Zik eventually attended a seminary for women on her path to conversion. Today, she is married to an Israeli man—who used to be secular—and has four children.
The march organizers first connected over Facebook and WhatsApp groups they organized soon after Donald Trump was elected president in 2016. It was a safe space where they could converse freely amid a Hasidic community that had backed Trump by lopsided margins.
About two weeks after the now-infamous video of Chauvin killing Floyd went viral, the group began talking about what they could do. They planned the march with only a few days’ notice and were surprised at the turnout of around 200 young Hasidic women and men. Most of the organizers were mothers in their 30s.
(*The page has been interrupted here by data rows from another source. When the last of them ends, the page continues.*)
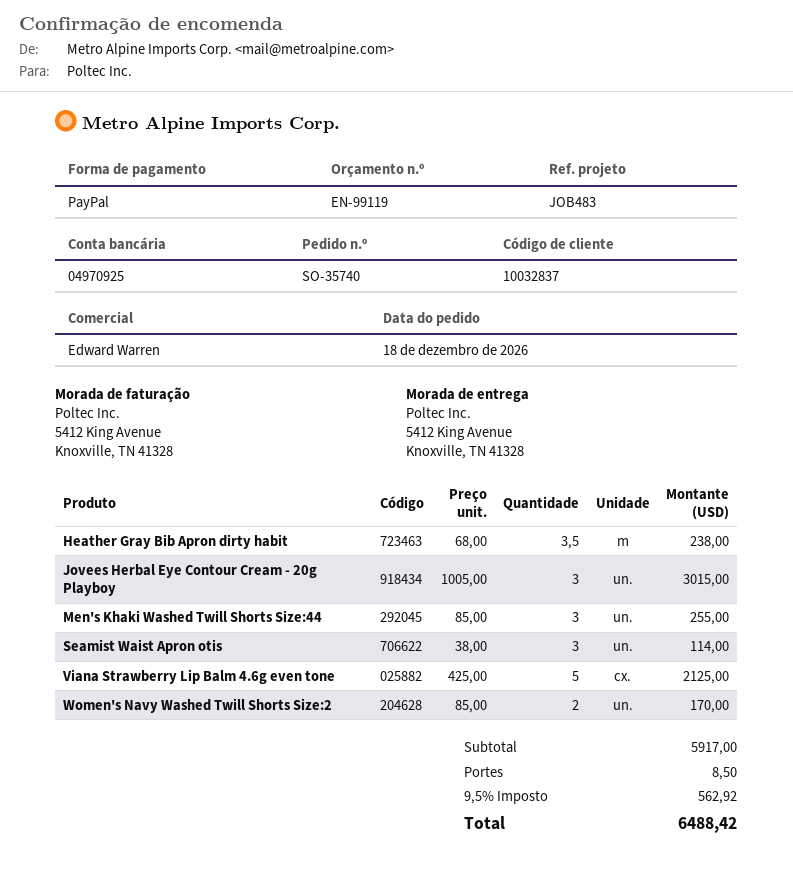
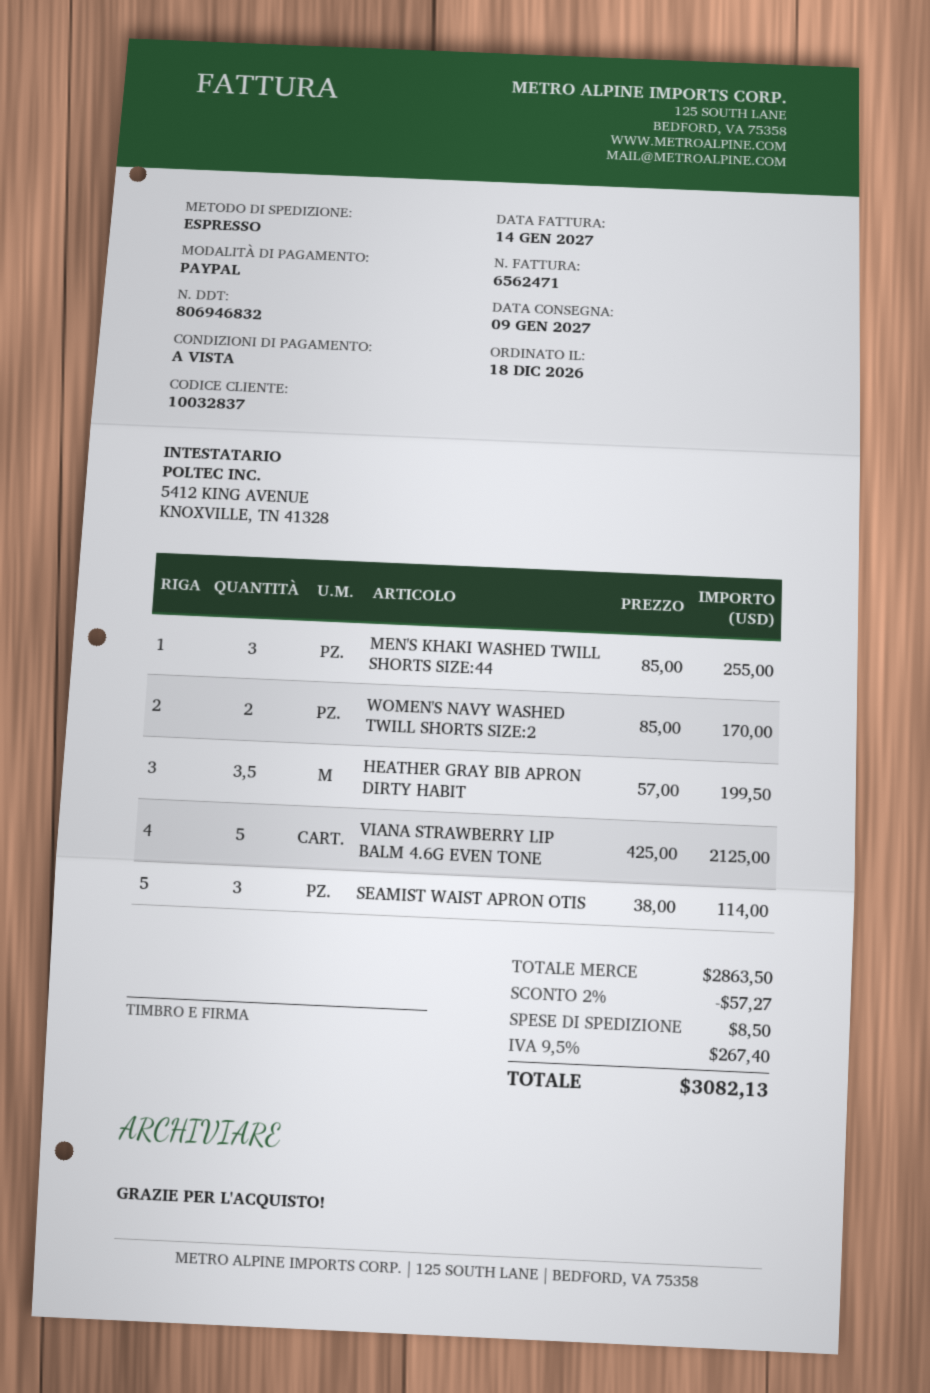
Heather Gray Bib Apron dirty habit: 3.5 x 68.00 = 238.00 -> 3.5 x 57.00 = 199.50
Jovees Herbal Eye Contour Cream - 20g Playboy: 3 x 1005.00 = 3015.00 -> none
subtotal: 5917.00 -> 2863.50
discount: none -> 2% = 57.27
tax: 9.5% = 562.92 -> 9.5% = 267.40
total: 6488.42 -> 3082.13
Could their action reflect a generational change among Crown Heights Chabadniks, 29 years after the terrible events and riots that imprinted themselves forever in the memory of Halberstam and others of her generation? “That’s a good question,” Levy-Haim says. “There are definitely generational differences in Crown Heights. I don’t know how much politics are a part of that.”
“I was a very little girl during the riots,” she says. “I don’t remember them.
But I remember the aftermath.” The difference, she thinks, is more about her cohort’s distinctive personal experiences. She grew up near Utica and Eastern Parkway, where Gavin Cato died and the anti-Hasidic violence began in 1991. “It was very integrated,” she recalls. “But we didn’t play together. I had a feeling of hostility in the street.
I remember tension but not understanding what it was.” At the playground, she and her friends would have conflicts with the Black kids. “They’d say things like, ‘Hitler should have finished the job.’ We’d talk back. They’d hold up their middle finger at us. We had no idea what that was. We didn’t even have TVs in our homes.”
“Now, when my son goes to the playground, there’s none of that,” Levy-Haim says. “He plays with everyone; everyone plays with him. Sometimes kids ask him to explain his tzitzit. I marvel.”
What happened? I ask.
“I don’t know,” she says. “That’s for a sociologist to figure out.”